In this post I’ll be stepping through the R code needed to get this text data into a useable format. First, we want to read the data into a character vector:
all_data = readLines("rep.dat")
head(all_data)
[1] "total votes: 2325" " 2 8150378 (10)" " 2 8167111 (10)"
[4] " 2 8167111 (10)" " 2 8167111 (10)" " 2 8167461 (10)"
where each element of the vector is a line in the the text file. Already we see that the first line is some header information which we want to skip:
all_data = all_data[-1]
note the use of negative indexing to remove an element. Next we want to find all the elements in the vector that relate to the date for which the data is representative, we do that by using a regular expression which looks for lines that start with -
:
rep_date_entries = grep("^-", all_data)
and find the amount of actions, upvotes or downvotes etc, that have taken place on each day, i.e. the index of a certain day minus the index of the day before that:
actions_per_day = c(rep_date_entries[1], diff(rep_date_entries)) - 1
note that we add rep_date_entries[1]
because diff
cuts off the first element. Now that we know which elements relate to the date, we can read all other lines into a nice data.frame
:
dat = read.table(text = all_data[-rep_date_entries])
names(dat) = c("action_id", "question_id", "rep_change")
The reputation column has a somewhat strange format ((10)
), we need to get rid of the brackets. A nice way of doing that is using a regular expression, and the str_extract
function from the stringr
package:
require(stringr)
dat$rep_change = with(dat, as.numeric(str_extract(rep_change, "-*[0-9]+")))

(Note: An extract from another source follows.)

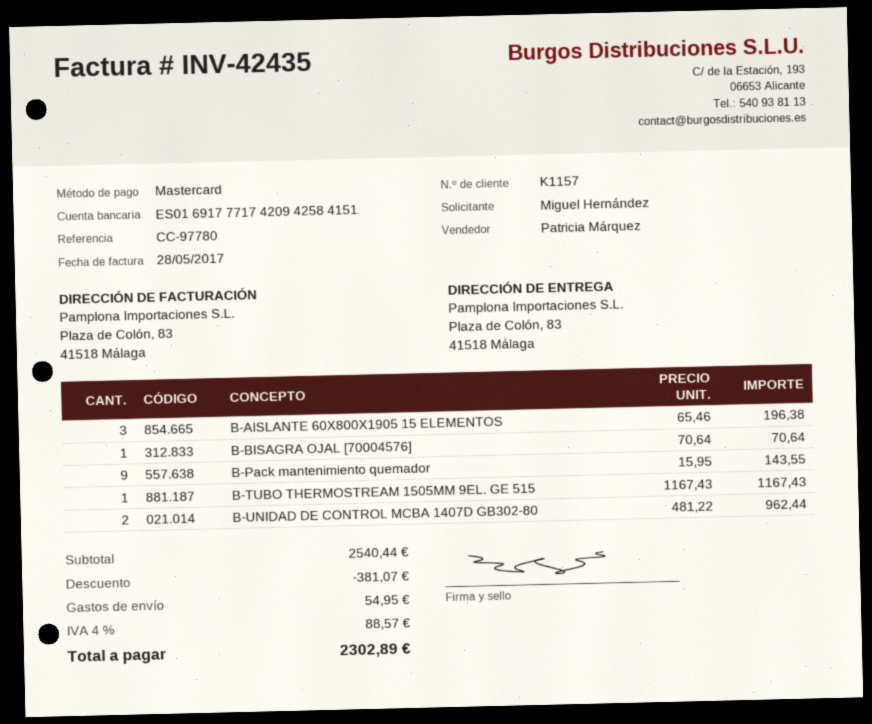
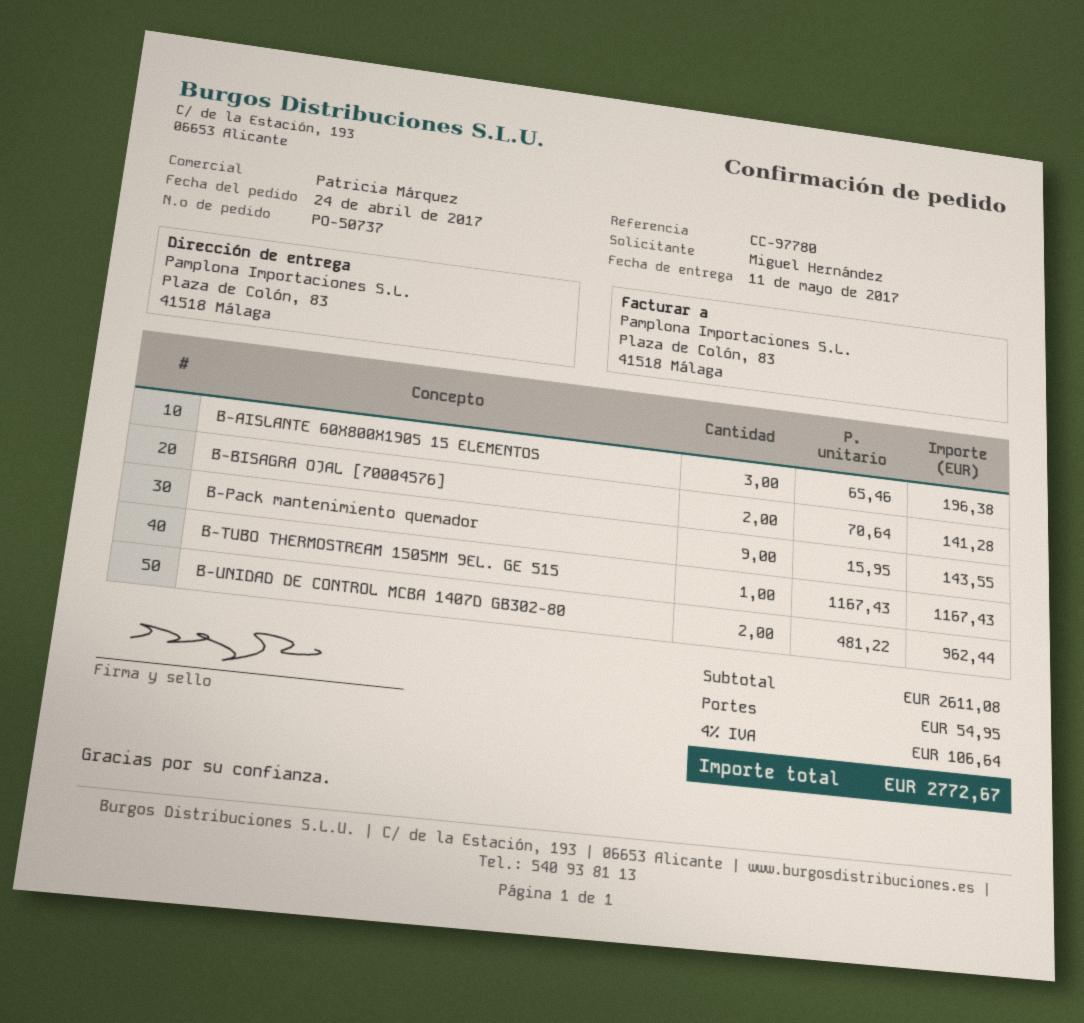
B-BISAGRA OJAL [70004576]: 1 x 70.64 = 70.64 -> 2 x 70.64 = 141.28
subtotal: 2540.44 -> 2611.08
discount: 381.07 -> none
tax: 4% = 88.57 -> 4% = 106.64
total: 2302.89 -> 2772.67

The regular expression [0-9]+
matches one or more numbers, and str_extract
gets the number out of the string. Now we have the data, we need to add a column which says for each row to which date it belongs. We know which lines in the data belong to a date (rep_date_entries
) and we know how much data entries there are per day (actions_per_day
). We can now simply repeat each element in rep_date_entries
as many times as there are actions:
dat$rep_date = rep(all_data[rep_date_entries], times = actions_per_day)
head(dat)
action_id question_id rep_change rep_date
1 2 8150378 10 -- 2011-11-17 rep +95 = 96
2 2 8167111 10 -- 2011-11-17 rep +95 = 96
3 2 8167111 10 -- 2011-11-17 rep +95 = 96
4 2 8167111 10 -- 2011-11-17 rep +95 = 96
You can see that the date is not yet in a nice format, we need to get rid of all the text, except the date itself. Again, we can use a regular expression, combined with str_extract
for this:
dat$rep_date = str_extract(dat$rep_date, "[0-9]{4}-[0-9]{2}-[0-9]{2}")
The regular expression "[0-9]{4}-[0-9]{2}-[0-9]{2}"
matches any occurence of 4 numbers-2 numbers-2 numbers. Finally, we transform the date from a string to a real date object using strptime
:
dat$rep_date = strptime(dat$rep_date, "%Y-%m-%d")
The end result is the following data.frame
:
head(dat)
action_id question_id rep_change rep_date
1 2 8150378 10 2011-11-17
2 2 8167111 10 2011-11-17
3 2 8167111 10 2011-11-17
4 2 8167111 10 2011-11-17
5 2 8167461 10 2011-11-17
6 1 8167461 15 2011-11-17
summary(dat)
action_id question_id rep_change
Min. : 1.000 Min. : 489821 Min. : 0.000
1st Qu.: 2.000 1st Qu.: 9521651 1st Qu.: 10.000
Median : 2.000 Median :11738823 Median : 10.000
Mean : 2.336 Mean :11475310 Mean : 9.873
3rd Qu.: 2.000 3rd Qu.:13175326 3rd Qu.: 10.000
Max. :16.000 Max. :15541210 Max. :100.000
rep_date
Min. :2011-11-17 00:00:00
1st Qu.:2012-04-08 00:00:00
Median :2012-08-30 00:00:00
Mean :2012-08-02 19:55:59
3rd Qu.:2012-11-16 00:00:00
Max. :2013-03-23 00:00:00
All this code together leads to the following function:
parse_so_rep_page = function(rep_file) {
require(stringr)
all_data = readLines(rep_file)
all_data = all_data[-1]
rep_date_entries = grep("^-", all_data)
actions_per_day = c(rep_date_entries[1], diff(rep_date_entries)) - 1
dat = read.table(text = all_data[-rep_date_entries])
names(dat) = c("action_id", "question_id", "rep_change")
dat$rep_change = with(dat, as.numeric(str_extract(rep_change, "-*[0-9]+")))
dat$rep_date = rep(all_data[rep_date_entries], times = actions_per_day)
dat$rep_date = str_extract(dat$rep_date, "[0-9]{4}-[0-9]{2}-[0-9]{2}")
dat$rep_date = strptime(dat$rep_date, "%Y-%m-%d")
return(dat)
}
res = parse_so_rep_page("data/rep.dat")
I think this nicely illustrates the power of both vectorization, very short and to-the-point for-loop-less syntax, and regular expressions in editing strings.